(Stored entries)
Start of Block

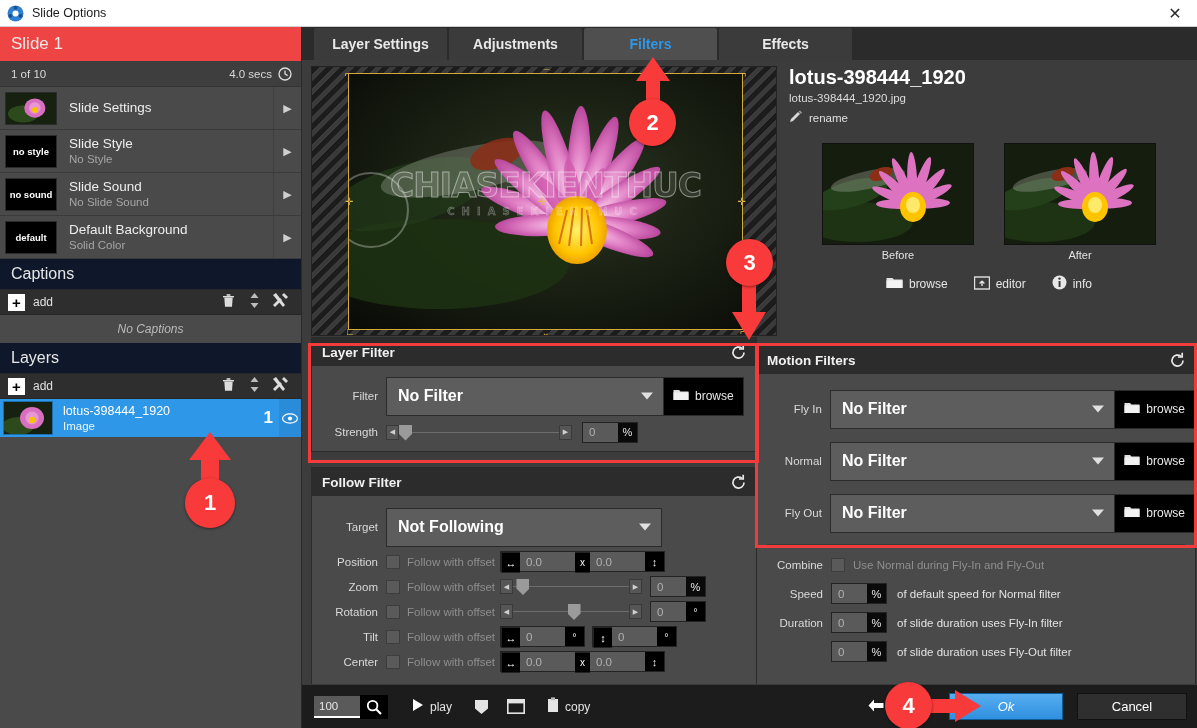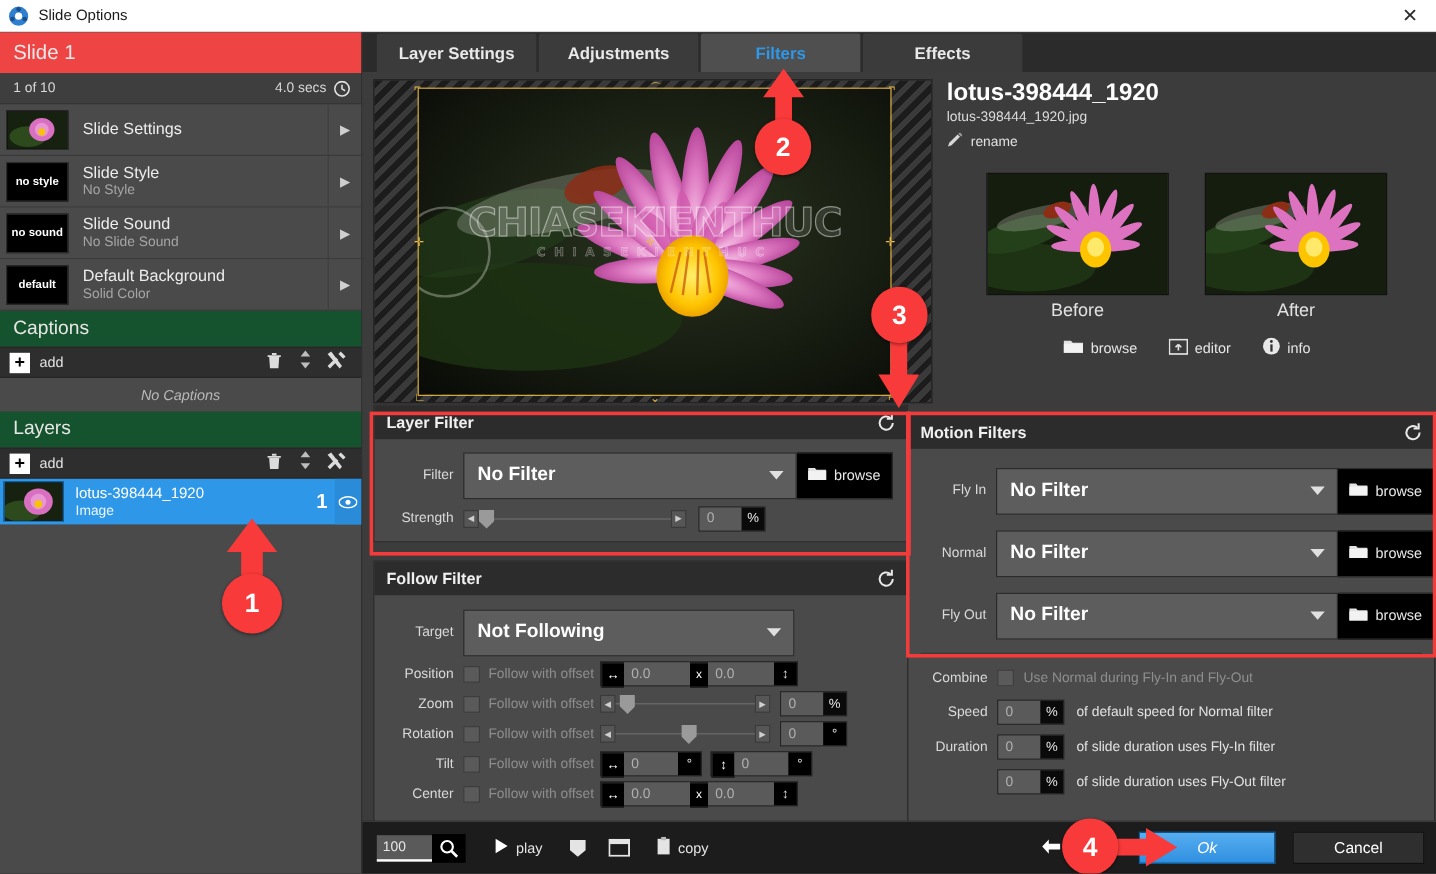--- a/index.html
+++ b/index.html
@@ -60,21 +60,21 @@
   .sb-row .t1 { color: #ededed; font-size: 13.5px; line-height: 16px; }
   .sb-row .t2 { color: #a5a5a5; font-size: 11.5px; line-height: 14px; }
   .sb-row .arr {
     width: 28px; text-align: center; color: #cfcfcf; font-size: 11px;
     border-left: 1px solid #3f3f3f; height: 100%;
     display: flex; align-items: center; justify-content: center;
   }
 
   .sb-title {
     height: 30px; display: flex; align-items: center; padding-left: 11px;
-    color: #e6e6e6; font-size: 16px; background: #14532d;
+    color: #e6e6e6; font-size: 16px; background: #0f172a;
   }
   .sb-bar {
     height: 26px; background: #2e2e2e; display: flex; align-items: center;
     padding: 0 8px 0 8px; border-top: 1px solid #262626; border-bottom: 1px solid #262626;
   }
   .sb-bar .addbox {
     width: 17px; height: 17px; background: #fff; color: #000;
     display: flex; align-items: center; justify-content: center;
     font-size: 15px; font-weight: bold; line-height: 1;
   }
@@ -157,21 +157,21 @@
   }
 
   
   .info { position: absolute; left: 487px; top: 39px; width: 400px; height: 270px; }
   .info .fname { color: #ffffff; font-size: 20px; font-weight: bold; }
   .info .fpath { color: #dcdcdc; font-size: 11.5px; margin-top: 3px; }
   .info .rename { display: flex; align-items: center; gap: 6px; margin-top: 6px; color: #e0e0e0; font-size: 11.5px; }
   .ba-row { display: flex; gap: 30px; margin-top: 17px; justify-content: center; }
   .ba-col { text-align: center; }
   .ba-img { width: 152px; height: 102px; border: 1px solid #111; overflow: hidden; }
-  .ba-cap { color: #e2e2e2; font-size: 15px; margin-top: 4px; text-align: center; }
+  .ba-cap { color: #e2e2e2; font-size: 11px; margin-top: 4px; text-align: center; }
   .io-row { display: flex; gap: 26px; margin-top: 14px; justify-content: center; color: #e6e6e6; font-size: 12px; }
   .io-item { display: flex; align-items: center; gap: 6px; }
 
   
   .panel { position: absolute; background: #4a4a4a; border: 1px solid #2b2b2b; }
   .panel-hd {
     height: 28px; background: #2c2c2c; display: flex; align-items: center;
     justify-content: space-between; padding: 0 9px 0 10px;
     color: #f0f0f0; font-size: 13.5px; font-weight: bold;
   }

End of Block

**HOW TO COMPLETE THIS TASK:**
Each line from the first line of the records through the line containing "absolute; left: 487px;" must be reproduced exactly, with both ends included and all pictures omitted; nothing else belongs in the answer.

**EXERCISE RESULT:**
--- a/index.html
+++ b/index.html
@@ -60,21 +60,21 @@
   .sb-row .t1 { color: #ededed; font-size: 13.5px; line-height: 16px; }
   .sb-row .t2 { color: #a5a5a5; font-size: 11.5px; line-height: 14px; }
   .sb-row .arr {
     width: 28px; text-align: center; color: #cfcfcf; font-size: 11px;
     border-left: 1px solid #3f3f3f; height: 100%;
     display: flex; align-items: center; justify-content: center;
   }
 
   .sb-title {
     height: 30px; display: flex; align-items: center; padding-left: 11px;
-    color: #e6e6e6; font-size: 16px; background: #14532d;
+    color: #e6e6e6; font-size: 16px; background: #0f172a;
   }
   .sb-bar {
     height: 26px; background: #2e2e2e; display: flex; align-items: center;
     padding: 0 8px 0 8px; border-top: 1px solid #262626; border-bottom: 1px solid #262626;
   }
   .sb-bar .addbox {
     width: 17px; height: 17px; background: #fff; color: #000;
     display: flex; align-items: center; justify-content: center;
     font-size: 15px; font-weight: bold; line-height: 1;
   }
@@ -157,21 +157,21 @@
   }
 
   
   .info { position: absolute; left: 487px; top: 39px; width: 400px; height: 270px; }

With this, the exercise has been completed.